Fig. 4 shows the temporal evolution of the sulphur K-edge XAS spectra from the ensemble average of the 51 TSHD trajectories over 900 fs post-photoexcitation to the S1 state. Fig. S1–S51 – found in the ESI† – show the temporal evolution of the sulphur K-edge XAS spectra for each of the 51 TSHD trajectories individually. Fig. 4 shows two distinct and temporally-evolving bands centred around 2401 and 2405 eV, consistent with the static simulations along the ring-opening coordinate (Fig. 3).
![]() | ||
Fig. 4 Time-resolved sulphur K-edge XAS spectrum associated with the ultrafast excited-state ring-opening dynamics of 1,2-dithiane. Calculated using REW-TDDFT at the DKH-BP86/def2-TZVP level. |
At early times, the band at 2401 eV shows oscillatory behaviour with a period of ≈150 fs. This mirrors the population kinetics (Fig. 3(a)). As shown in Fig. 3, this first transition exhibits quite different behaviour in the ground and excited state and therefore it is unsurprising that the oscillations in this band reflects the population kinetics. In contrast, the peak at 2405 eV shows oscillations with two distinct time periods, one of ∼50 fs and another ∼340 fs. The latter is consistent with changes in the S–S bond length, which as expected from Fig. 1(b) shows one distinct oscillation before being damped from the loss of coherence. The former 50 fs component corresponds to oscillations in C–S bond lengths, while coherence is reduced during the dynamics, these oscillations remain more visible throughout the first 900 fs.
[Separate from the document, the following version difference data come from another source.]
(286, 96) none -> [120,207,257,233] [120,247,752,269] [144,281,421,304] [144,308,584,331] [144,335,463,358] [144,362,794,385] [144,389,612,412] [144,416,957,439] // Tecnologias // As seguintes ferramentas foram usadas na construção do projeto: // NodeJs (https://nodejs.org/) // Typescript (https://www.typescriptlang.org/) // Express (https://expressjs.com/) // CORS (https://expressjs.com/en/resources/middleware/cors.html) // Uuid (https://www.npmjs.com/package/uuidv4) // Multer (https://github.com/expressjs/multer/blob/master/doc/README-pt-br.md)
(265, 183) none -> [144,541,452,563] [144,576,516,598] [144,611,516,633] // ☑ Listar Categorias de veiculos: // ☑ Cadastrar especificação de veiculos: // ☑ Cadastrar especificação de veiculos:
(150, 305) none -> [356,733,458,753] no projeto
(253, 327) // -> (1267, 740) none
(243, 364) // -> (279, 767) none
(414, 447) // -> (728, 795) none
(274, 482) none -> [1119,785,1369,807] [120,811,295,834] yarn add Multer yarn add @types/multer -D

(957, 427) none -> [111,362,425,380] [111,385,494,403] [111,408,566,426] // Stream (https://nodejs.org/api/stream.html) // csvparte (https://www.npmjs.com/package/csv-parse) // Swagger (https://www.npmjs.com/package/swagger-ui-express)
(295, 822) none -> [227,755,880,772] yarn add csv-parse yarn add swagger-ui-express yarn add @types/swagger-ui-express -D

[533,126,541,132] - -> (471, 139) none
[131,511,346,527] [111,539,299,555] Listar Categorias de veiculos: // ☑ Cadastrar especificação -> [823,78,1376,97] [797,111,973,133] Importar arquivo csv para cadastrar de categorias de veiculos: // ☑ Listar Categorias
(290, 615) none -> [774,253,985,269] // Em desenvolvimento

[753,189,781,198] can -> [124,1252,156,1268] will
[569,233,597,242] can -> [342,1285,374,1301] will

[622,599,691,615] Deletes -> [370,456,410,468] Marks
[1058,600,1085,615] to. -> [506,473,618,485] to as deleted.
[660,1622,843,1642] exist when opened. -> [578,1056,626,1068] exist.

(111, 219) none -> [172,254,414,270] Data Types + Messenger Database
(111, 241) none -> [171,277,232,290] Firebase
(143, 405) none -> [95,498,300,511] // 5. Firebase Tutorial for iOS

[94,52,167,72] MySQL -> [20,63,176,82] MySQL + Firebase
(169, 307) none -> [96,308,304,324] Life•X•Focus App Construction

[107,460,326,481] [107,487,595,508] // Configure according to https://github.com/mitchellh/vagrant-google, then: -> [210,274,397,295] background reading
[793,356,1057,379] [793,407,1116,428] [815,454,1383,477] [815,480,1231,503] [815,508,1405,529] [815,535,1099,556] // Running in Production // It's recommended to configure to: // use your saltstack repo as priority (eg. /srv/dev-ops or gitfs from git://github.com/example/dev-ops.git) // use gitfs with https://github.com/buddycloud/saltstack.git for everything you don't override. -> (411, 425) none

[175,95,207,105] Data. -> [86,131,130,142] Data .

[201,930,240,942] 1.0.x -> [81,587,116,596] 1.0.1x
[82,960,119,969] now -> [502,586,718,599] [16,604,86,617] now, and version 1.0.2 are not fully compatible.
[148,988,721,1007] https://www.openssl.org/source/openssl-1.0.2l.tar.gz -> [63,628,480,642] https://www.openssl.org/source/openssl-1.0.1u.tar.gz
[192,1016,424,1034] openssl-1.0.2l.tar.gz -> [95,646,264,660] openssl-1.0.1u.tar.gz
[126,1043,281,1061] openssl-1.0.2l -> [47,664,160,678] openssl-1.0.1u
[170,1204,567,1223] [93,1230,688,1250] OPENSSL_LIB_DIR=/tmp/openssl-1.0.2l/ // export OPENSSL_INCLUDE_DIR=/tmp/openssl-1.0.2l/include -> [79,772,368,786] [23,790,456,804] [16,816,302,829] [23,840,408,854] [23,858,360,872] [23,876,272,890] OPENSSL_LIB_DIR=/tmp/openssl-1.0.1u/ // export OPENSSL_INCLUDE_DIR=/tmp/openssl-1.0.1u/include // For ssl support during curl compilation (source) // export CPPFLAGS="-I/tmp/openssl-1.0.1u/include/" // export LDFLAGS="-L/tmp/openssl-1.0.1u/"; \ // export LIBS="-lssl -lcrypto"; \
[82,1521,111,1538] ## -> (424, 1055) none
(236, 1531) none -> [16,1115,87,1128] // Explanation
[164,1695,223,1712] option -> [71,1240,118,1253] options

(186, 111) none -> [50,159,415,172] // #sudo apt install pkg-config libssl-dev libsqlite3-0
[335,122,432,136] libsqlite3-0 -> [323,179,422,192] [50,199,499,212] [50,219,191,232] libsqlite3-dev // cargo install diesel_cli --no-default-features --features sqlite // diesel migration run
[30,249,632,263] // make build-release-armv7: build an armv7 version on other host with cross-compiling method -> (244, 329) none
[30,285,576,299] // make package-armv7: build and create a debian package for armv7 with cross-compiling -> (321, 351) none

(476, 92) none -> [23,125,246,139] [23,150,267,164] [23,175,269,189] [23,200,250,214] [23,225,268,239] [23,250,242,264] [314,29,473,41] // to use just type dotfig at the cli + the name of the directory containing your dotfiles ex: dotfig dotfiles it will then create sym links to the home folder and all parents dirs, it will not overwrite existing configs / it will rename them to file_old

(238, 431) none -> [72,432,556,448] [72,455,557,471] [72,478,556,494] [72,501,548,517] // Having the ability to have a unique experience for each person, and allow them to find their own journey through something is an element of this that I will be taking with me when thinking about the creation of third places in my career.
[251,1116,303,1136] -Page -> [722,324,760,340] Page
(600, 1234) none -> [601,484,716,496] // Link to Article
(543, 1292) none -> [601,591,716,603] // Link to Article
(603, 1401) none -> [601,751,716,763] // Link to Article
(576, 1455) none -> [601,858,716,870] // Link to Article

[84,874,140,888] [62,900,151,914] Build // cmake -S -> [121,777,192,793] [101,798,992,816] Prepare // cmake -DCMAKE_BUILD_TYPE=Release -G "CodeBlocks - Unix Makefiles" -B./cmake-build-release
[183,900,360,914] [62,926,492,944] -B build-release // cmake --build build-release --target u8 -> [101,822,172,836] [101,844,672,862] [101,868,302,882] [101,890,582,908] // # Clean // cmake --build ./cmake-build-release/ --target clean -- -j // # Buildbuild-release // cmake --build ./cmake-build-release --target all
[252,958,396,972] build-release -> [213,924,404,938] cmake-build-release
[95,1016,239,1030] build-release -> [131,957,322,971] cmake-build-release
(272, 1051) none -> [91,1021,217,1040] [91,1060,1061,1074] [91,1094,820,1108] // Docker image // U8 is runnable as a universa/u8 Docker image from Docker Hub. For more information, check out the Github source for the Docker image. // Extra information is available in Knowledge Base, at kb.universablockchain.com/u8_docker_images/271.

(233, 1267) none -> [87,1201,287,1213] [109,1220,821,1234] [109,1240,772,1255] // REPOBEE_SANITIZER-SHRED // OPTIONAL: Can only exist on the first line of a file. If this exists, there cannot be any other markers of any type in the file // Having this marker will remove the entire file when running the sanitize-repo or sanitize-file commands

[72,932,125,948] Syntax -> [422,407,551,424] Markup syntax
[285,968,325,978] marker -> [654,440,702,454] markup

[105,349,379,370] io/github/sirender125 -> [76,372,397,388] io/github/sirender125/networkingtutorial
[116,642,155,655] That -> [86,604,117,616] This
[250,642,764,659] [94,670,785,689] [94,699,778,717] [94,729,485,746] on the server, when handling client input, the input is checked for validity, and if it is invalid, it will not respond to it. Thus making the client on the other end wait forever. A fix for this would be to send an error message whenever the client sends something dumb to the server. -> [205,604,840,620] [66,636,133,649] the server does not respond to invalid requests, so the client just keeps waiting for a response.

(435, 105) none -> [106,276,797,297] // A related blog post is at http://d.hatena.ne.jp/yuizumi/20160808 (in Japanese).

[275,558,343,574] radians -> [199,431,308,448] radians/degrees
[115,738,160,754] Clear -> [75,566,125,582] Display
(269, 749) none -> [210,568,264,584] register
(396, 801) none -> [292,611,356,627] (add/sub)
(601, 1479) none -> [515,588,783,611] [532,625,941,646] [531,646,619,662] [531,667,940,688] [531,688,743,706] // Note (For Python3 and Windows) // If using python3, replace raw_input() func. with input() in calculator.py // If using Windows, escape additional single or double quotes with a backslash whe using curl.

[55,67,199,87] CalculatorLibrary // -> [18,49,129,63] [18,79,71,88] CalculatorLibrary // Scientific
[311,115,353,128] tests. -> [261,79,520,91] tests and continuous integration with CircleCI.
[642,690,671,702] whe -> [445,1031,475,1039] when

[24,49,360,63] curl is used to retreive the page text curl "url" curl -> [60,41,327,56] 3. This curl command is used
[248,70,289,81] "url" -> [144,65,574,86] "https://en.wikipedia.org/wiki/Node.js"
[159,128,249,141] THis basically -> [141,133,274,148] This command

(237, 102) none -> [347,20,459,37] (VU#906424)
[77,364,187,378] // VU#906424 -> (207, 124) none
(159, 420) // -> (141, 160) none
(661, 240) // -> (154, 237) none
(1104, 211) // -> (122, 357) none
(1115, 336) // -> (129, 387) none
This peak does not exhibit any kinetics associated with the population kinetics as the spectral shape is less sensitive to the fine details of the electronic state populated than geometric changes occurring during the dynamics. Both of the bands show little clear variation after ≈400 fs, consistent with the dephasing of the coherent nuclear motion (Fig. 1(b)) after the first ring-opening/ring-closing cycle and the progression of the system towards vibrationally-hot incoherent motion occurring across the S0- and S1/S2-state potential energy surfaces at later times.
![]() | ||
Fig. 5 Evolution of the cosine similarity loss metric as a function of the training set size; the training set comprises all timesteps up to the training time (T; on the x axis). |
This is supported in Fig. 6 which shows a plot of the principal t-distributed stochastic neighbour embedding (t-SNE) components of the wACSF descriptor encoding each local geometry at every timestep (colour bar) of the dynamics. t-SNE is a statistical approach for reducing the dimensionality of datasets.24 In contrast to the more commonly-used linear dimensionality reduction approach of principal component analysis (PCA), t-SNE is a non-linear dimensionality reduction approach which, unlike PCA, seeks to preserve the local structure of data by minimizing the Kullback–Leibler (KL) divergence between distributions with respect to the locations of the points in the map. In contrast to PCA, t-SNE is not a black box, but instead requires user-defined hyperparameters: the perplexity, learning rate, and the number of iterations (which, to produce Fig. 6, were set to 50, 60, and 1000, respectively). The t-SNE visualisation presented in Fig. 6 shows that the wACSF embeddings describing the equilibrium/Franck–Condon structures are centred around 20 (t-SNE1), 0 (t-SNE2). During the first 200 fs post-photoexciation, t-SNE1 gradually transforms to −20, while t-SNE2 initially decreases, suddenly increases at ≈100 fs, and then subsequently decreases again to 0 at ≈200 fs. Post-350 fs t-SNE1 and t-SNE2 disperse over the entire t-SNE component space, reflecting the vibrationally-hot incoherent dynamics that take over the TSHD simulations at later times. This illustrates, consistent with the analysis performed in the previous paragraph, that a significant amount of the t-SNE1 and t-SNE2 space has been covered within the first 100 fs, which explains the convergence observed in Fig. 5.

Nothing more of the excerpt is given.